When it's hot and dry, rock gardens thrive

In a changing Maryland climate, gardeners seek the drought-tolerant

In The Garden

August 11, 2002|By Lucie L. Snodgrass | Lucie L. Snodgrass,Special to the Sun

Maryland's unrelenting drought has gardeners questioning the wisdom of planting thirsty annuals and perennials. Autumn gardeners should be equally cautious and consider putting in drought-tolerant perennials, like rock garden plants, for next year.

What exactly is a rock garden plant? It doesn't have to be an alpine plant, according to Baldassare Mineo, one of America's pre-eminent rock garden experts and the author of Rock Garden Plants: A Color Encyclopedia (Timber Press, 1999). Rather, he says, "A rock garden plant looks good growing among rocks." While there are many types of rock gardens in different climates and in varying soils, he says, the plants in them all share some characteristics:

* They are generally no higher than 24 inches.

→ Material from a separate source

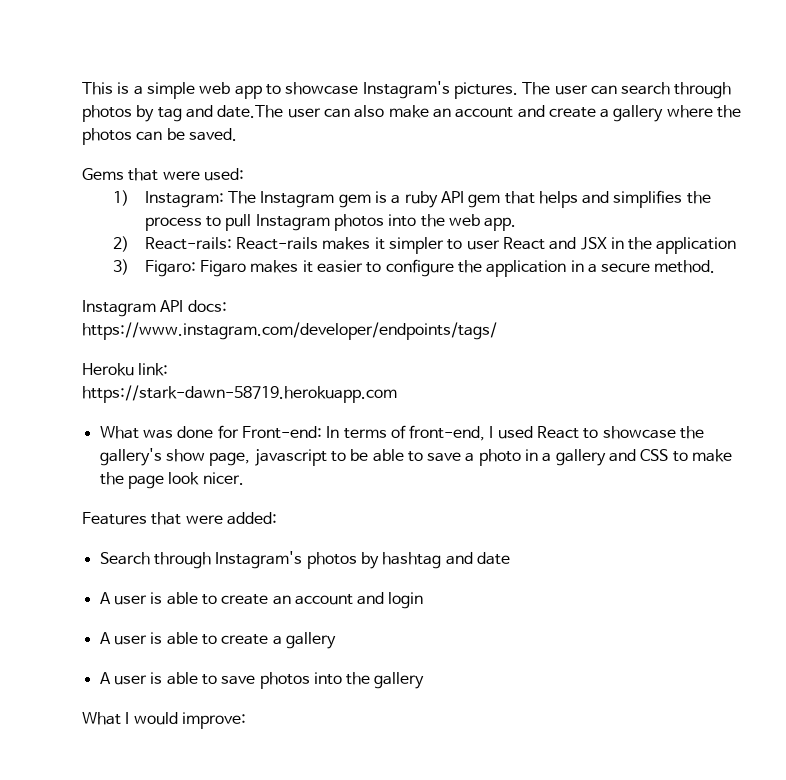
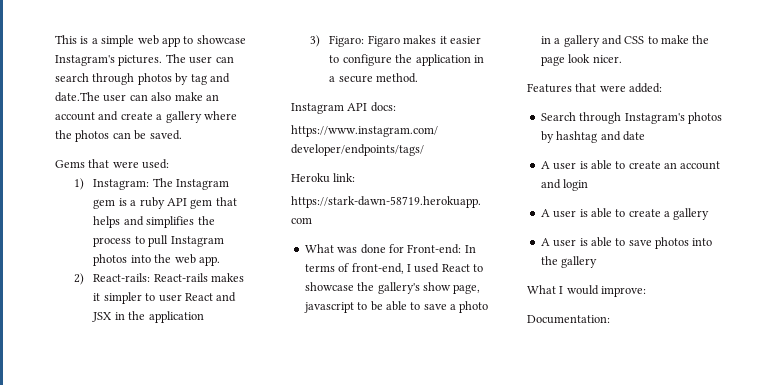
+ Documentation:

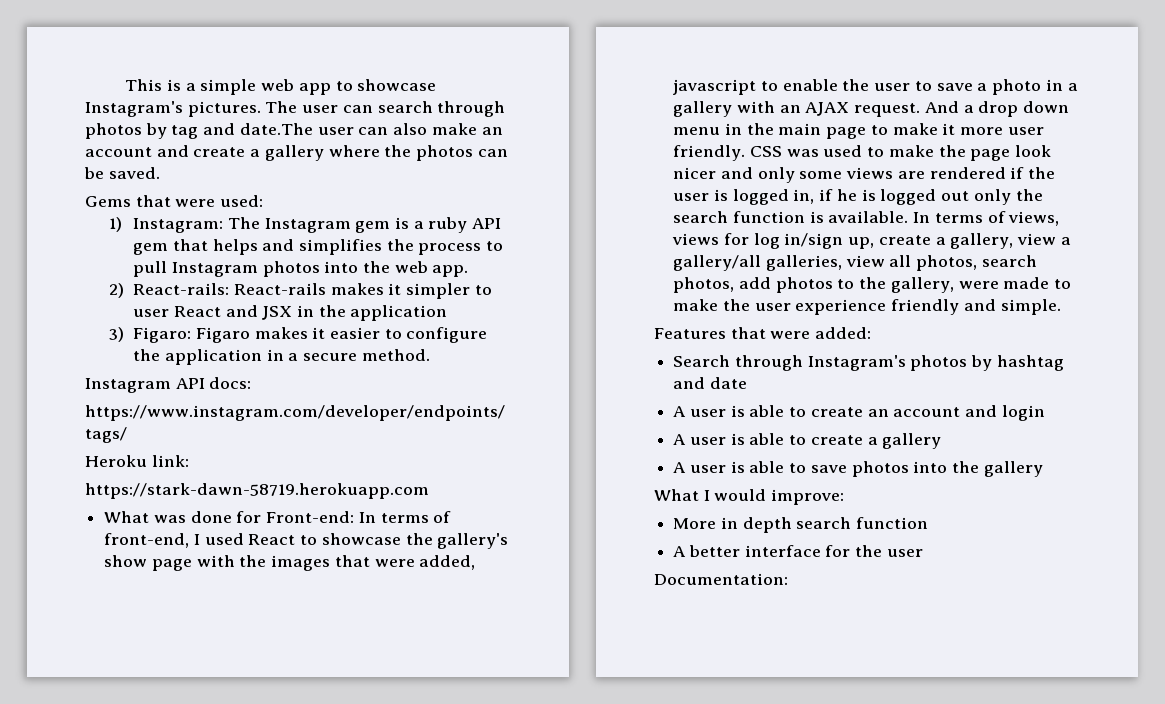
- What was done for Front-end: In terms of front-end, I used React to showcase the gallery's show page, javascript to be able to save a photo in a gallery and CSS to make the page look nicer.
+ What was done for Front-end: In terms of front-end, I used React to showcase the gallery's show page with the images that were added, javascript to enable the user to save a photo in a gallery with an AJAX request. And a drop down menu in the main page to make it more user friendly. CSS was used to make the page look nicer and only some views are rendered if the user is logged in, if he is logged out only the search function is available. In terms of views, views for log in/sign up, create a gallery, view a gallery/all galleries, view all photos, search photos, add photos to the gallery, were made to make the user experience friendly and simple.
+ More in depth search function
+ A better interface for the user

* They do best in areas that have excellent drainage, such as hills or slopes.

* They typically require less water than more traditional garden perennials.

Rock garden plants also take advantage of their surroundings in ways that most plants can't. "Planting with rocks of medium size acts as one of the best mulches on earth," Mineo says.

Gardeners who don't have the time or space to create a full-scale rock garden can still reap many of its benefits in traditional beds by planting around a few well-chosen rocks. Most rock garden plants, like sedums, require very little topsoil to begin with, and will thrive almost anywhere, including in the front of most well-drained borders. And because rock garden plants are typically smaller than the perennials found in traditional garden beds, it's possible to plant many varieties and species of plants in a small area.

Maryland is an especially good place for rock garden plants. Our hot and increasingly dry summers are well suited for alpines like Sempervivum (commonly known as hens and chicks or houseleek) and Thymus (thyme), which, though not native to the area, come in a wide array of varieties and colors; are hardy in our winters, require little or no water and spread quickly to form green carpets over large surfaces. Other rock garden plants that work well here are miniature varieties of common species like Dianthus, Penstemon, Phlox, Gentiana and Iris.

Dr. John White, professor emeritus of horticulture at Penn State University and a leading researcher on drought-tolerant plants, sees a measurable movement toward rock-garden plants. "There is a trend toward growing perennials and away from annuals. And, there is a fairly high concentration in rock garden plants." White attributes the growing popularity of rock gardens and their plants to changing weather patterns and lower rainfalls. Thirsty plants that require daily care, deep soil and heavy watering are increasingly being dropped from must-have lists for gardeners. Instead, he says, they are gravitating toward low-maintenance plants, including natives like Lewisia, as well as xeriscapic plants, which store water in their leaves.

Fortunately, information on rock garden plants is abundant and easy to find. The North American Rock Garden Society (NARGS) has thousands of members and dozens of local chapters across America. The society's excellent Web site (www.nargs.org) is filled with information on everything from which plants to select for our area to more detailed information on constructing entire rock gardens.

Plant selection can be done at some local nurseries and through the mail. Consult with an expert, if need be, to ensure that you pick appropriate plants for your location. Try, also, to achieve a relaxed and even random look in your garden. Avoid perfectly spaced clumps of plants and geometrically arranged rocks. Instead, go for an effect that nature might create: drifts of plants surrounding and growing in rocks, and plenty of low spreaders like phlox and creeping thyme.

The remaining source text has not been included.